Citigroup Inc. CEO Vikram Pandit said in a Jan. 16 conference call that the U.S. wasn’t pressuring the bank to restrict international lending. The government ratcheted up its effort to save Citigroup on Feb. 27, agreeing to a third rescue attempt that will cut existing shareholders’ stake in the New York-based company by 74 percent.
Helping the Economy
Kenneth D. Lewis, CEO of Bank of America Corp., the largest U.S. bank by assets, acknowledged that helping the U.S. economy goes hand in hand with accepting federal funding.
“With expanded investment in our company by the federal government, we intend to play a major role in restoring the economy of United States to a healthy rate of growth,” he said during a Jan. 16 conference call. “We will do this by providing credit to consumers, small and large businesses and state and local governments. Bank of America acknowledges the responsibilities of the company in the use of public funds.”
The World Bank, the European Bank for Reconstruction and Development and the European Investment Bank said Feb. 27 they will provide as much as 24.5 billion euros ($30.8 billion) to help central and east European banks and businesses cope with the global financial crisis and refinance foreign-currency loans.
Ratings Cuts
Shares of eastern European banks touched six-year lows and the Polish zloty, Hungarian forint, and Czech koruna slid after Moody’s Investors Service said in a Feb. 17 report that it may cut the debt ratings of western European banks exposed to mounting bad debts in the continent’s developing economies.
The South Korean won, Australian dollar, and currencies of smaller countries dependant on trade are most at risk from a rise in protectionism, said David Woo, the London-based global head of foreign-exchange strategy at Barclays Plc.
The International Monetary Fund cut its estimate for world growth to 0.5 percent in January from 2.2 percent, the weakest pace since World War II. South Korea’s economy will shrink 4 percent this year, the IMF forecasts.
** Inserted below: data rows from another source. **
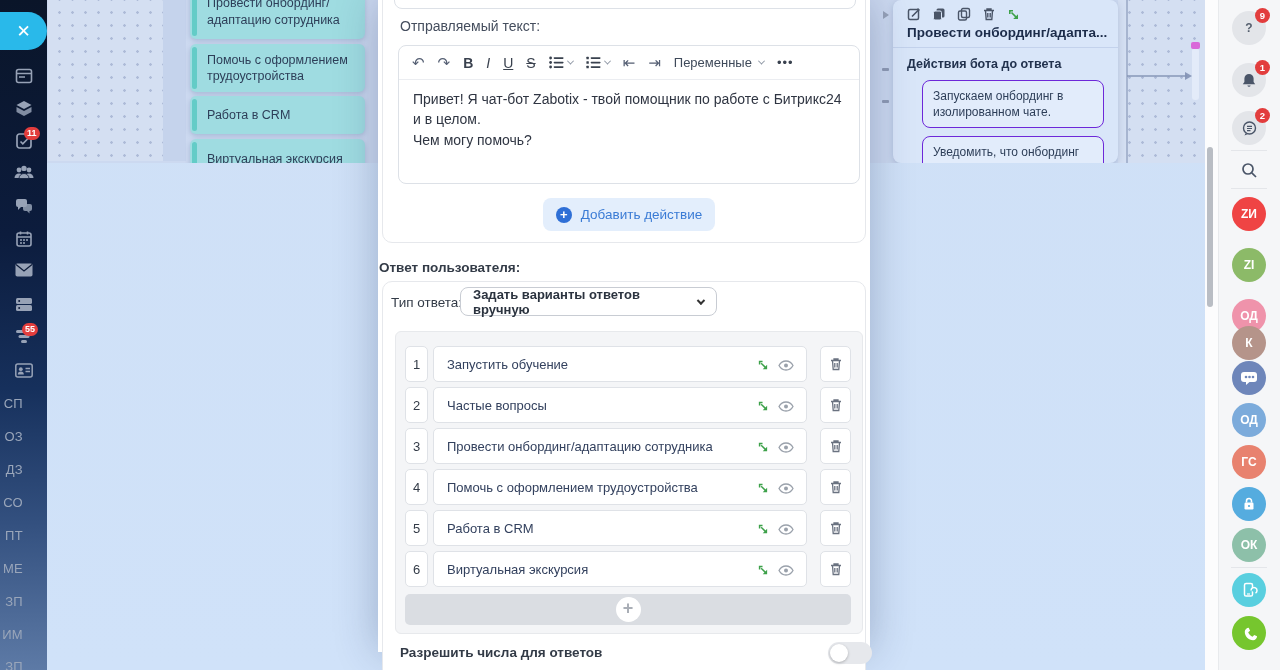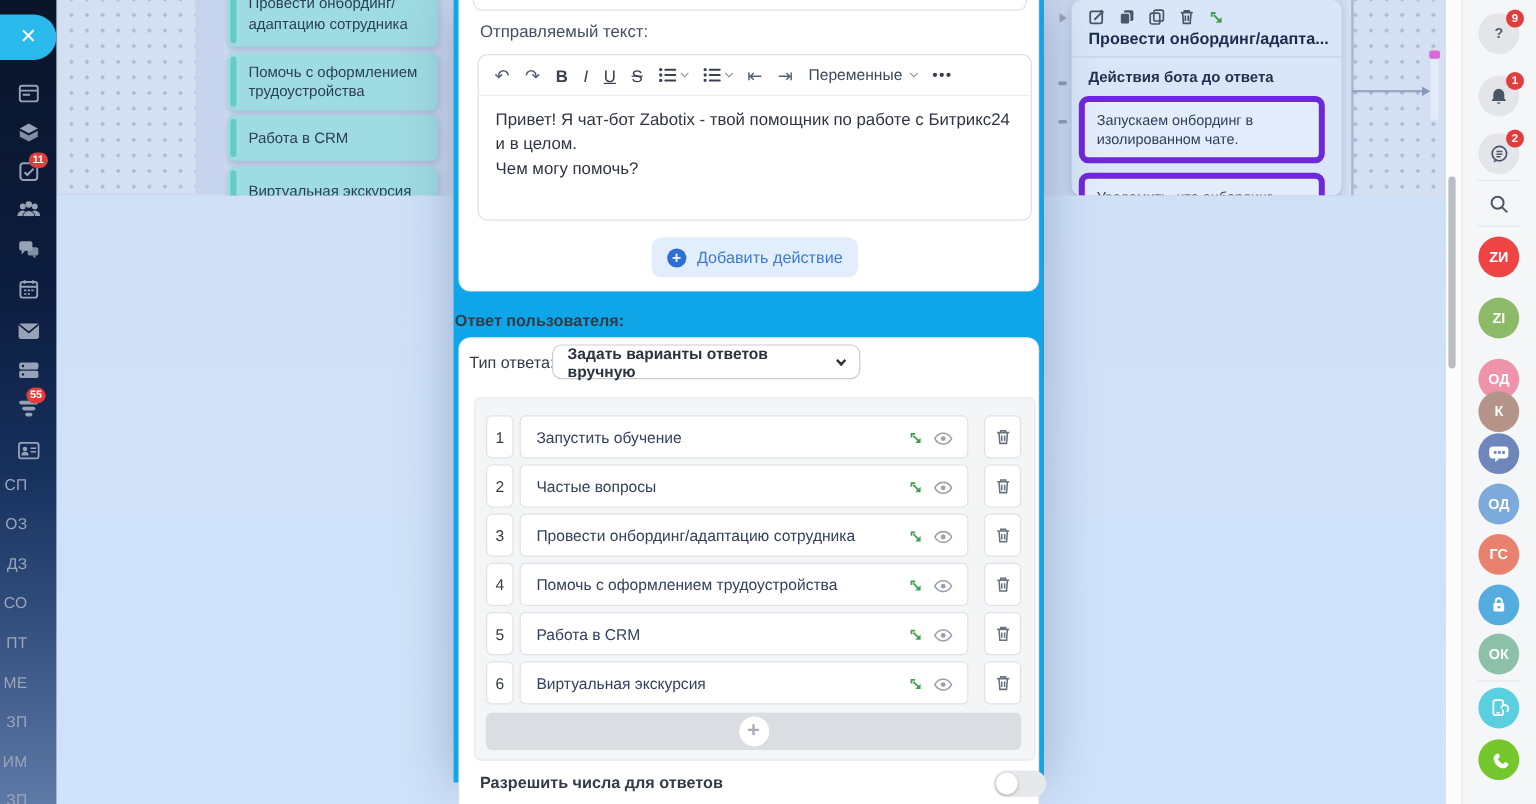"Отправляемый текст:" .modal { background: #0ea5e9 -> #ffffff }
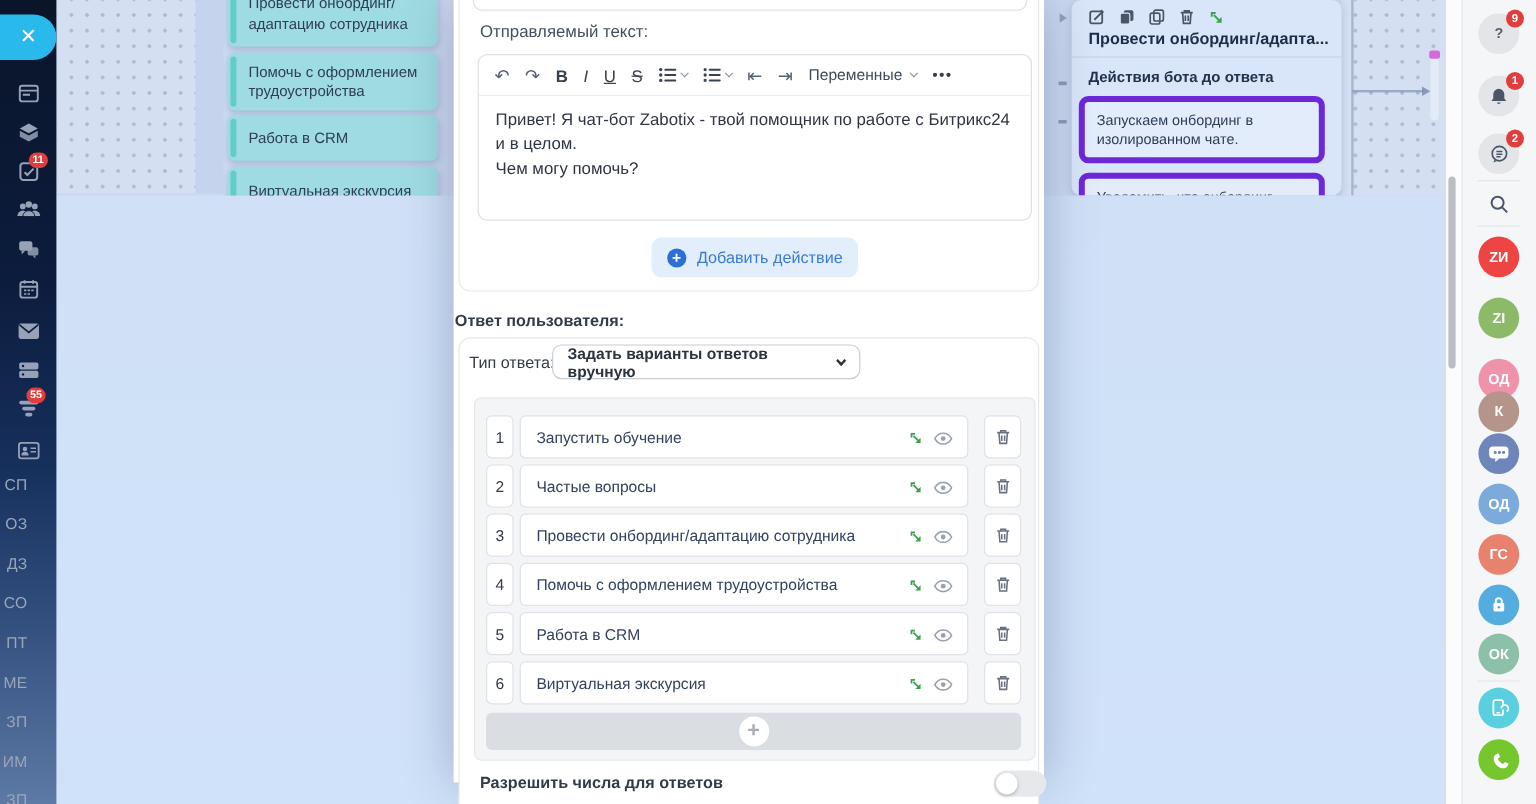"Запускаем онбординг в изолированном" .nc-box { border: 5px solid #6d28d9 -> 1px solid #6d28d9; margin: 3px 14px 8px 6px -> 3px 14px 8px 29px }
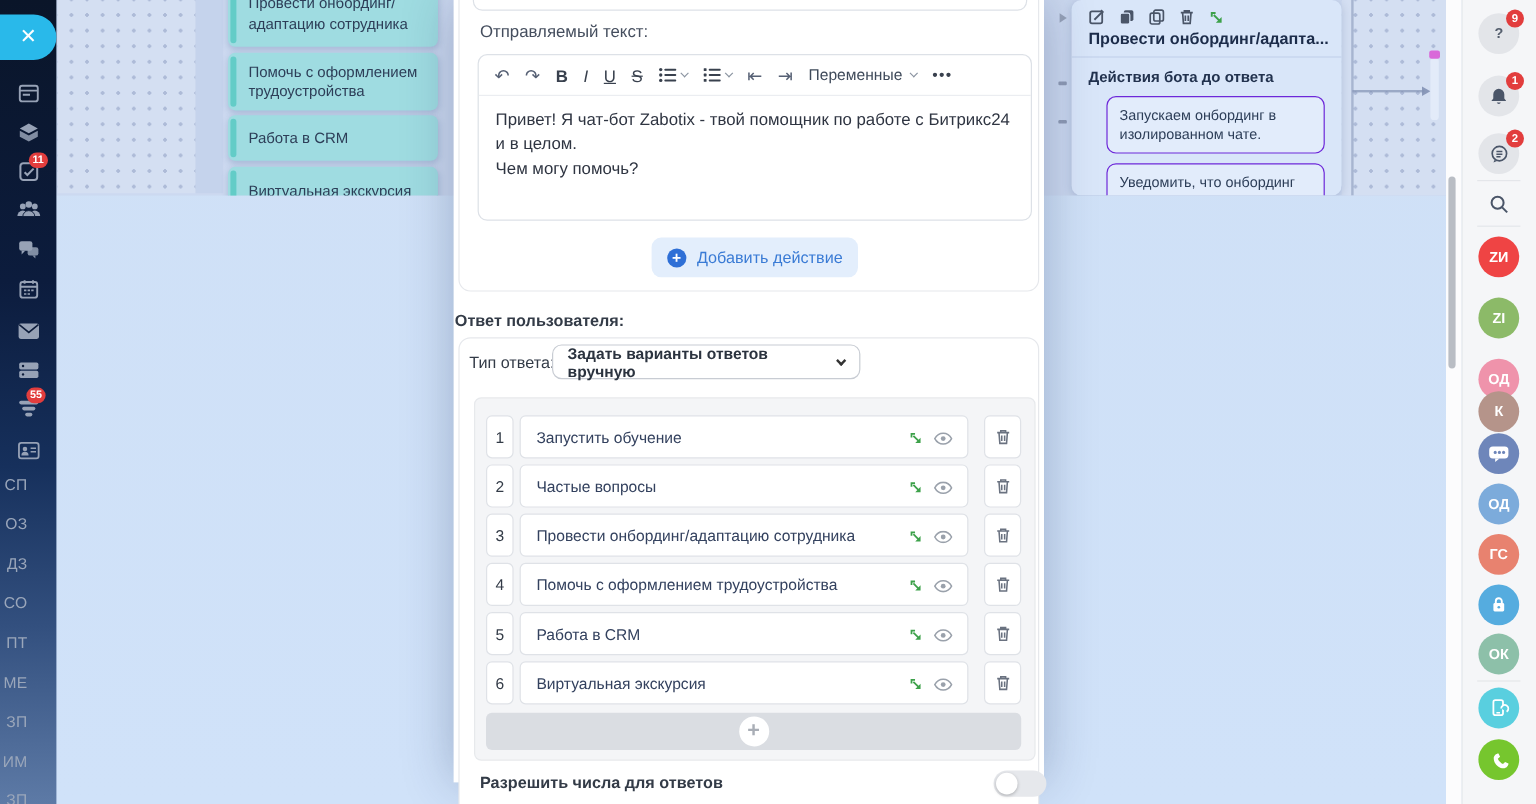"11" .lsb-ic { align-items: flex-end -> none }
“As governments direct significant amounts of public money to shore up the banking system and in an attempt to stabilize domestic job markets, there is increasing political pressure to appear to focus on domestic problems,” said Mark Konyn, Hong Kong-based chief executive officer of RCM Asia Pacific Ltd., which oversees $11 billion in assets. “Protectionism is a threat to the recovery.”